Cette identité culinaire, aujourd’hui reconnue à l’international, est un atout majeur pour l’hôtellerie de luxe. Des plats iconiques tels que le tajine, la pastilla, le couscous, en passant par les pâtisseries traditionnelles comme les cornes de gazelle, racontent l’histoire du pays dans chaque bouchée. “La cuisine marocaine est souvent perçue comme l’une des meilleures du monde, et plusieurs rapports ou classements internationaux confirment cette réputation”, souligne Rita Touzani, consultante en tourisme et événementiel.
“Bien que la cuisine marocaine soit mondialement reconnue comme l’une des meilleures, elle n’est pas toujours mise en avant comme un levier touristique majeur”
Pourtant, dans de nombreux hôtels, ces spécialités sont souvent éclipsées par des buffets internationaux. “Bien que la cuisine marocaine soit mondialement reconnue comme l’une des meilleures, elle n’est pas toujours mise en avant comme un levier touristique majeur”, ajoute l’experte en tourisme.

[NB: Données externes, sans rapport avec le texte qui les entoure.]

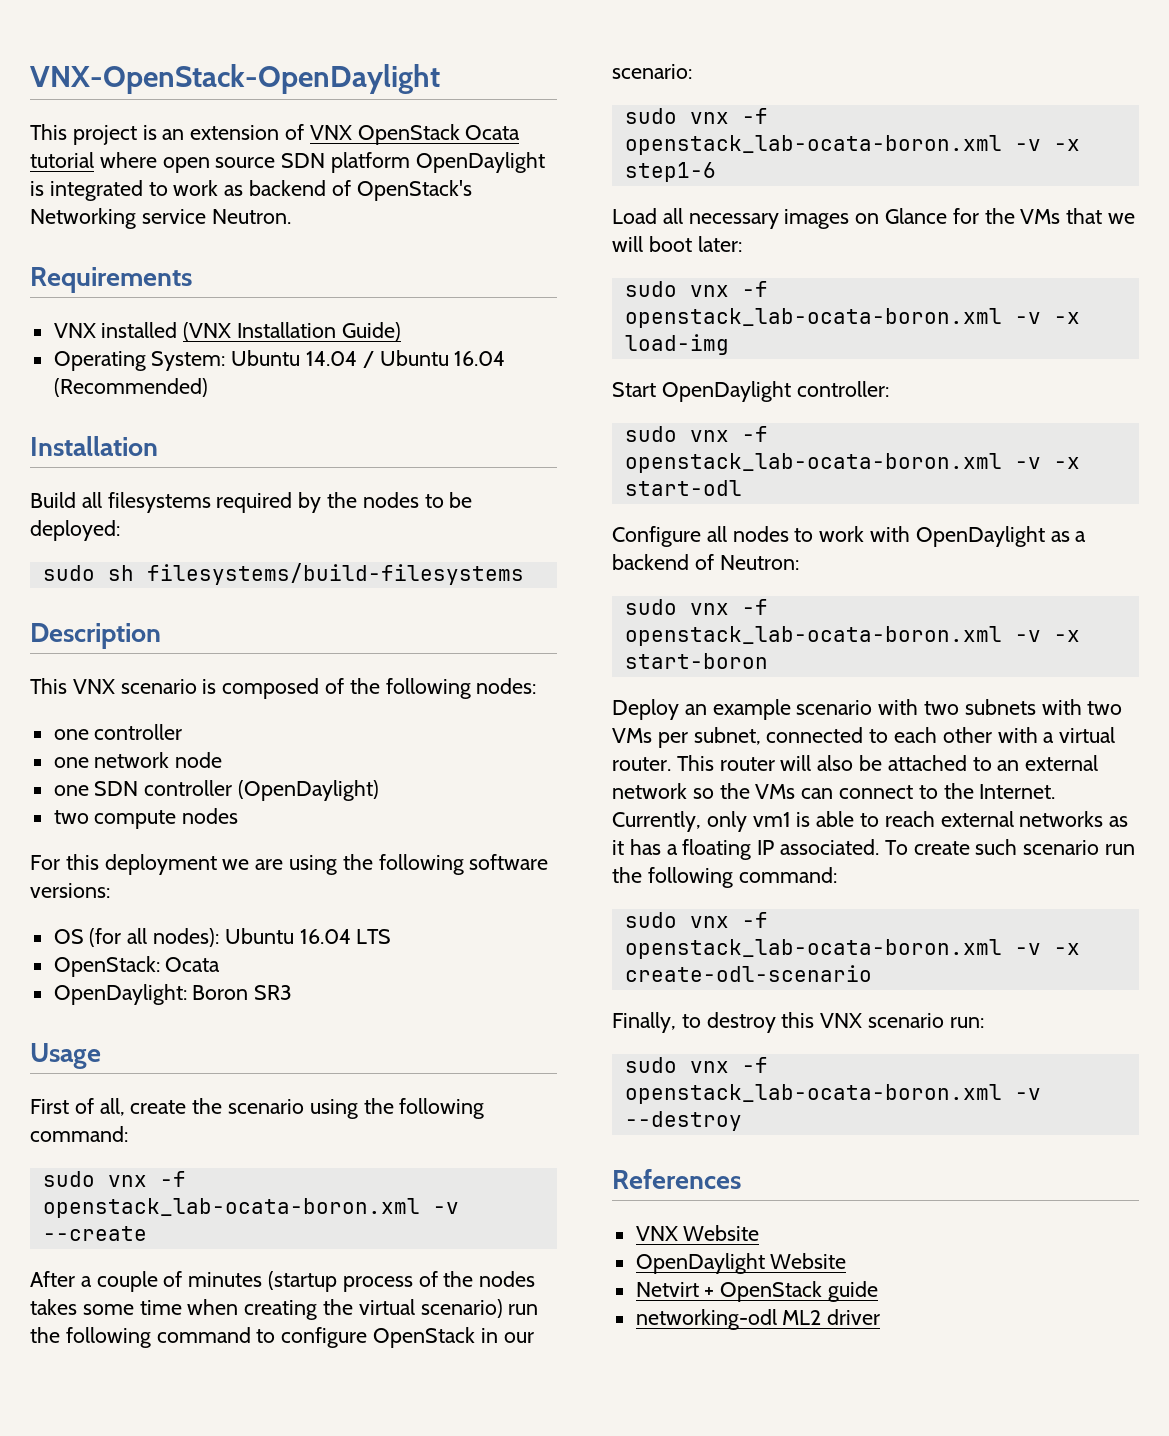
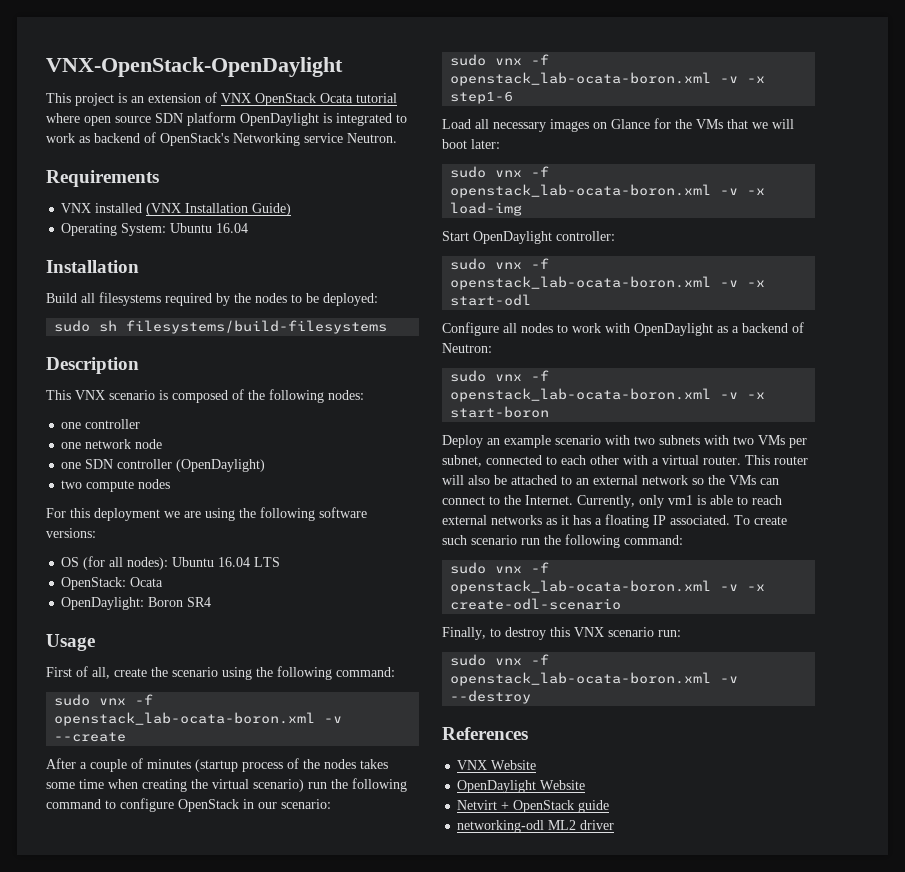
[306,350,506,368] [53,378,208,397] 14.04 / Ubuntu 16.04 (Recommended) -> [216,223,249,233] 16.04
[254,985,293,1000] SR3 -> [187,597,212,607] SR4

Selon elle, les restaurants marocains traditionnels disparaissent progressivement, confrontés à la concurrence des chaînes internationales, notamment dans des destinations comme Marrakech. “Le consommateur marocain ne consomme malheureusement pas marocain. Il préfère le manger chez soi”, constate-t-elle. Elle ajoute que le Maroc mise aujourd’hui sur des menus internationaux, un choix stratégique pour promouvoir le tourisme, mais qui ne doit pas se faire au détriment de ses racines gastronomiques.
Dans les hôtels de luxe marocains, la cuisine internationale se fait de plus en plus présente, avec des chefs de renommée mondiale qui viennent enrichir l’offre culinaire. L’attrait croissant pour des expériences gastronomiques raffinées est palpable. Au Royal Mansour Marrakech par exemple, la cheffe Hélène Darroze allie parfaitement les saveurs marocaines et françaises, créant ainsi des plats raffinés qui attirent une clientèle internationale.
Au Four Seasons Resort Marrakech, Jean-Georges Vongerichten, chef étoilé, mêle innovation et tradition pour proposer une expérience culinaire unique. À Casablanca, des chefs comme Sofiane Tabet et Akrame Benallal, étoilé Michelin, insufflent une touche moderne aux restaurants de luxe, tels que le Four Seasons Hotel et La Maison Arabe, avec des menus qui allient les saveurs locales à des influences mondiales.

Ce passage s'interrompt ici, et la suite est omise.